Hello,
If speed is important, and following the previous discussion and Bert's
tests, here are two other alternatives, both faster.
1. Bert2 is Bert's original but with scan(., sep = "_") substituted for
unlist/strsplit.
2. A package data.table solution. These are always fast, many times the
fastest. But have the inconvenience of coercing the data to class
"data.table" and the rest of the code needs to be adapted to handle
data.tables. Namely, the second index in dt[i, j] is no longer a column
index.
Unlike Bert, I time my first code, the one with package tidyr and its
performance clearly beats the second one.
I define a test function, running several input sizes. It doesn't take
much time to complete, only several minutes.

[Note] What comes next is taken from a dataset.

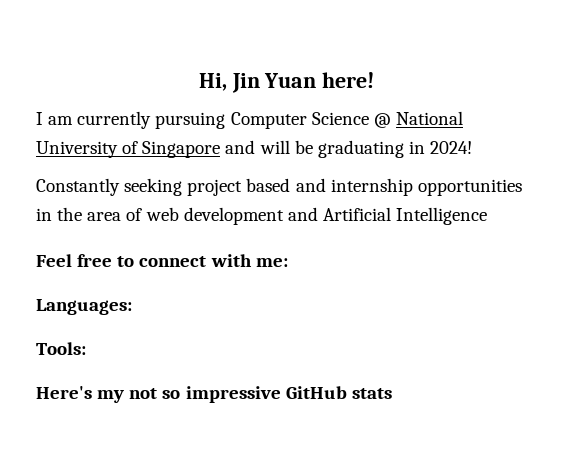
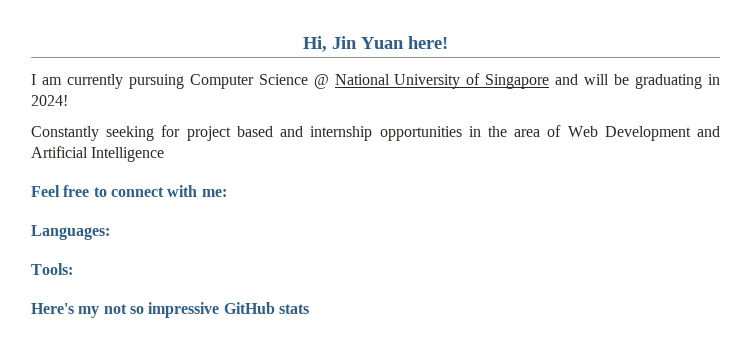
- Constantly seeking project based and internship opportunities in the area of web development and Artificial Intelligence
+ Constantly seeking for project based and internship opportunities in the area of Web Development and Artificial Intelligence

The times' differences are
not as impressive as Bert's, probably due to be on a different OS. I'm
running R 4.0.2 on Ubuntu 20.04, sessionInfo at the end.
Also, I find X$Y1 <- as.integer(grepl("_", X$text)) more readable than
coercion to numeric with +grepl(.).
library(data.table)
library(microbenchmark)
library(ggplot2)
Rui1 <- function(X){
#X$Y1 <- as.integer(grepl("_", X$text))
tidyr::separate(X, text, into = c("X1", "X2"), sep = "_", fill = "right")
}
Bert <- function(X){
## which are the non "_" indices?
wh <- grep("_",X$text, fixed = TRUE, invert = TRUE)
## paste "_." to these
X[wh,"text"] <- paste(X[wh,"text"],".",sep = "_")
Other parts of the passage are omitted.